15 Oct 2012 John McKay: A lost opportunity to fix our abortion laws
John McKay is the Liberal member of Parliament for Scarborough-Guildwood. He wrote this column for the National Post on Monday, October15th. It is republished here with his permission.
As MPs exited the House of Commons chamber after the crushing defeat of the motion to study Canada’s definition of a human being, I was struck by the sombre atmosphere. Usually MPs are quite chatty and boisterous after votes, as they head off to various receptions, meetings, etc.; not so that Wednesday night. It was as if someone had died. In fact, I said to a colleague it was like exiting a funeral. Conversation was muted. The shrillness that characterized the debate was silenced.
The motion was really nothing more than a carefully worded and quite innocuous attempt to fill a legal void left by the Morgentaler decision. The Supreme Court had anticipated that its decision would unbalance the law and the various rights claims, and therefore specifically asked Parliament to respond. But the rhetoric over the motion was amped up so much that it became a litmus test for one’s position on abortion rather than a discussion on when life should be recognized in law.
The presumption underlying civilized debate is that it be “civilized.” Harangues and mischaracterization of positions make civility almost impossible. I realize that this is the daily fare of our current Parliament, so I suppose one should not be surprised when Parliament proves itself to be incapable of rational decision making — even when handed an issue by the courts.
But let there be no mistake. This issue will be decided. It’s just that it will now be decided by someone else. Since Parliament has decisively removed itself from the debate, other institutions and people will fill the void in a less democratic, open, public and transparent forum.

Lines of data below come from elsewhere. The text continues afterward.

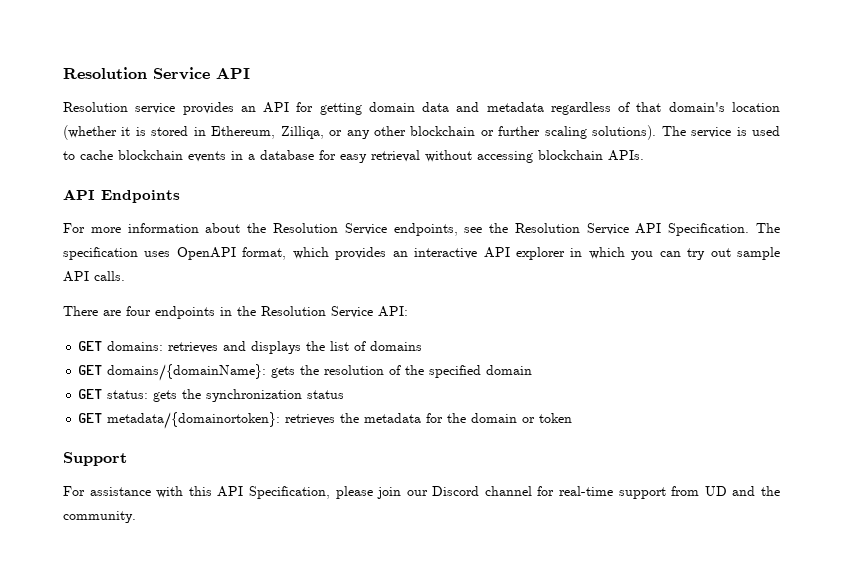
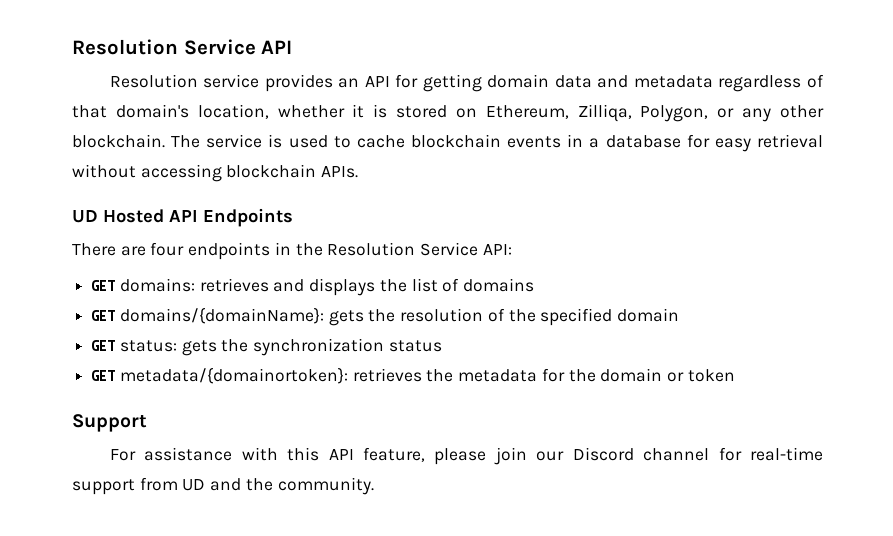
[731,102,780,112] [63,125,117,140] location (whether -> [197,104,345,119] location, whether
[193,127,206,136] in -> [455,108,477,118] on
(324, 132) none -> [640,105,709,122] Polygon,
[410,125,657,140] blockchain or further scaling solutions). -> [72,134,165,148] blockchain.
(644, 155) none -> [72,209,164,223] UD Hosted
[63,223,781,236] [63,247,780,260] [63,271,125,282] // For more information about the Resolution Service endpoints, see the Resolution Service API Specification. The specification uses OpenAPI format, which provides an interactive API explorer in which you can try out sample API calls. -> (293, 217) none
[248,486,330,499] Specification, -> [362,447,425,462] feature,

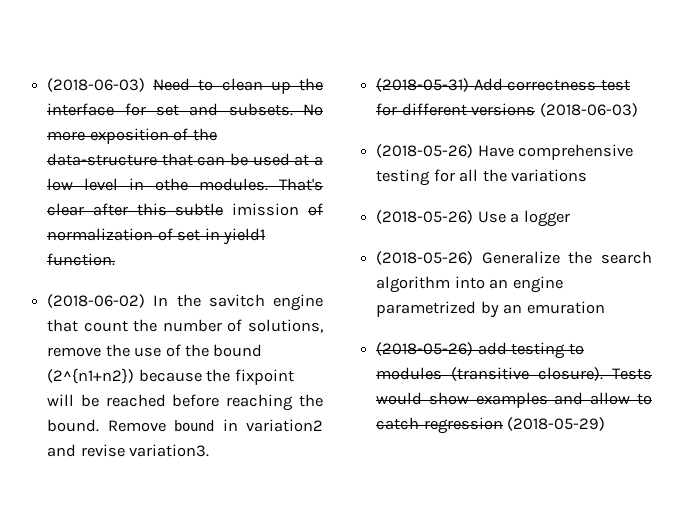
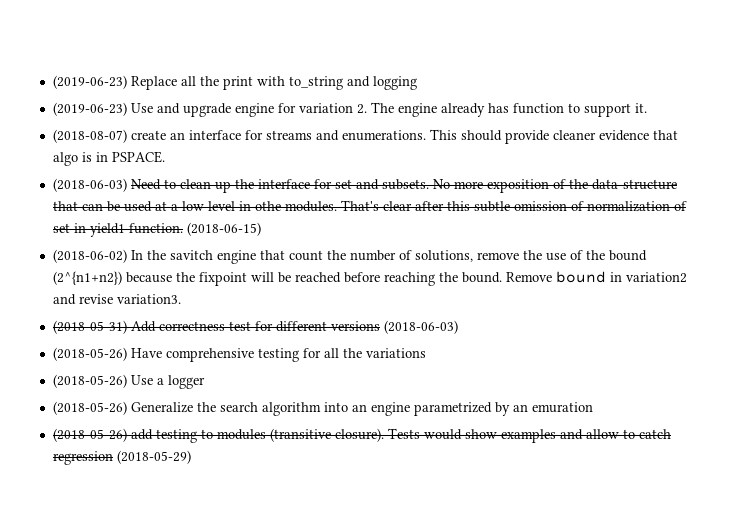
(47, 85) none -> [52,75,417,90] [52,102,647,117] [52,129,678,144] [52,151,165,166] (2019-06-23) Replace all the print with to_string and logging // (2019-06-23) Use and upgrade engine for variation 2. The engine already has function to support it. // (2018-08-07) create an interface for streams and enumerations. This should provide cleaner evidence that algo is in PSPACE. //
[232,203,300,216] imission -> [513,201,567,211] omission
(116, 259) none -> [186,222,261,236] (2018-06-15)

The current state of the law is untenable. Physicians cannot be expected to abide by the contradictory directives to both provide abortions on demand for any reason at any time, and to personally refuse to do so in the last trimester. If an expectant mother is abusing herself and therefore her fetus with alcohol or drugs, how can a physician invoke the doctrine of “what’s in the best interests of the child?” when in the eyes of the law, there is no child to protect? The fetus is not recognized as a legal entity. How can the law or Parliament have anything to say about the odious practice of sex selection if the entity that’s being selected (or not) has no legal status?
The Supreme Court has now announced that it will hear an appeal on when a fetus is legally considered a human being. The question will necessarily be decided on a limited fact situation, which may or may not have wider precedential value. Regardless, it will be a piecemeal response likely to satisfy no one. In contrast, a parliamentary committee would have been able to hear a breadth and depth of evidence, which no court can possibly entertain.
Last week another motion was tabled in Parliament, this one on the practice of sex-selection. If the debate runs true to form, each side will vilify the other and MPs will duck and head for the exits, not wanting to get caught in the crossfire or worse still, be struck by friendly fire from their own partisans.
Parliament was asked to speak on when life begins, and it refused. Maybe at some level the sombre atmosphere exiting the Chamber reflected more than merely friends and colleagues being at odds with each other. Maybe it reflected MPs’ realization that they had just taken themselves out of a very important game.